ENTREVISTA GA-GA-GUE-JA-JA-DA
Beroaldo, naquela manhã, saíra tenso e ansioso. Nem sequer despedira-se da esposa e dos filhos. A entrevista permanecera na sua cabeça a semana inteira. Seria a maior oportunidade da sua vida. Tinha que agarrá-la de qualquer jeito. Mas a ansiedade aumentava a cada instante. Apanhou o ônibus e dirigiu-se ao endereço anotado. Quando o elevador começou a subir ele se deu conta de algo muito importante para ele. Retirou o papel do bolso e leu: “5º andar, sala 504.” Aí a ânsia aumentou. Na sua superstição, somou mentalmente os numerais referentes à sala: “5+4=9, noves fora, nada.” Ele se arrepiou todinho. O elevador pára. Beroaldo sai. Mãos geladas, coração saindo pela boca. A sala estava ali à sua frente. Criou coragem, deu três pancadinhas, abriu a porta e entrou.

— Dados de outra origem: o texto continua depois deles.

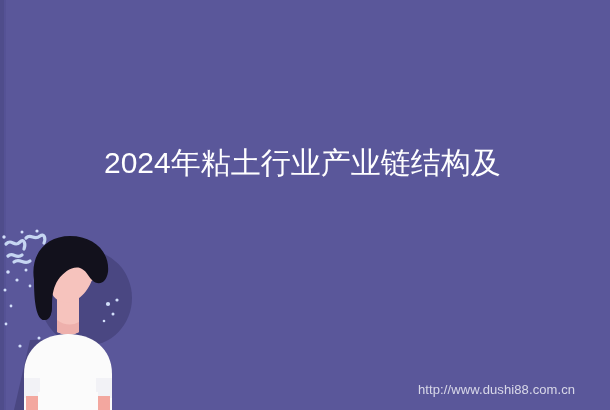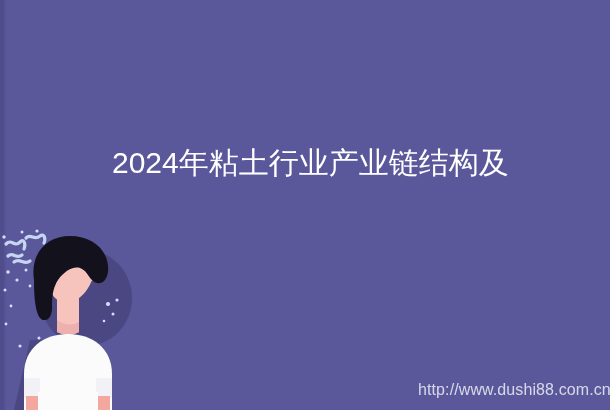"2024年粘土行业产业链结构及" #title-block { left: 112px -> 104px }
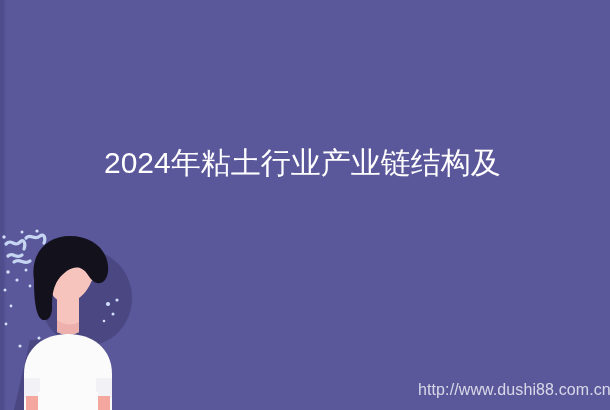"http://www.dushi88.com.cn" #watermark { font-size: 16px -> 13px }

- É o senhor da entrevista das 8:00?
Ele balançou a cabeça concordando.
- Pode entrar. Doutor Santiago está à sua espera.
- Bom dia senhor...
- Be-be-be...
- Benevides?
- Nã-ão. Be-be- ro-ro-aldo.
- Senhor Beroaldo.
- Qual o motivo de sua presença?
- A en-en...
- A en-en o quê?
- En-en-tre-tre...
- Eu já entrei, o senhor já entrou... Responda: Qual o motivo que o traz aqui?
- A en-en-tre-tre-vista.
- Agora eu entendi. Será uma entrevista fácil. Mantenha-se calmo. Respire fundo, relaxe e vamos começar.
- Beroaldo, qual a sua idade?
- Eu te-te-te...
- Televisão, terremoto, teleférico?
- Eu te-te-nho trin-trin...
- Trincheira.
- Trin-trin-ta a-a-a-a...
- Aviões.
- Nã-ão. Trin-trin-ta a-a-a-nos de i-i-i-da-a-a-a-de.
- Muito bem. É casado?
- Fa-fa-fa...
- Fazenda, farmácia?
- Fa-fa-faz mui-mui-mui-mui-to tem-tem-po.
- O nome da sua consorte?
- Con-con-con...
- Com sorte não é com azar não. É o nome da sua esposa.
- Eu-eu-eu... Di-di-go já. Ma-ma-ria da-da-da Con-con...
- Com de convite, de consoante... De quê?
- ...Cei-cei...ção A-a-a-a-pa-pa-re-re...
- Ela é musicista? Qual o instrumento que ela toca?
- Nã-ão. ...Re-re-cida.
- Custou, hein?
- É o no-no-me-de-de-la que é gran-gran-de.
- Então o nome da sua esposa é Maria da Conceição Aparecida. Ok?
- É a-a-a-pa-pa-recida sem Ok.
- Tudo bem. Desculpe. Tem filhos?
- Só-só-só do-do-do-is. Ni-ni-no e Neeee-na.
- Dê uma referência comercial?
- Co-o-o-o-mo?
- Onde está trabalhando?
- Ê- ê-ê-ê-u?
- E quem pode ser?
- Ah! Na Ca-ca-as do-do Gaaaa-go.
- Qual a sua função?
- A-a-a-a-ten-ten-der quem é-é-é porta-porta, porta...
- Um momento, Beroaldo. você atende porta?
- ...Porta-dor de ga-ga-guei-gauei-ra.
- Sua função é atender os portadores de gagueira, é isso?
- Siiim. É is-is-so.
- Muito bem! A vaga é sua.
- A va-va-va-ga é mi-mi-mi-nha?
- Siiim, a va-va-va-ga é-é-é- su-su-a. Suuuuaa en-en-tre-tre-vista fo-fo-i per-fei-fei-ta. A-a-a-té-té eu fi-fi-quei ga-ga-go. Com-com-ece a tra-tra-tra-ba-ba-lhar a-a-ago-go-go-ra. Bo-bo-a sor-sor-te me-me-me-u fun-fun-cio-ná-ná-rio.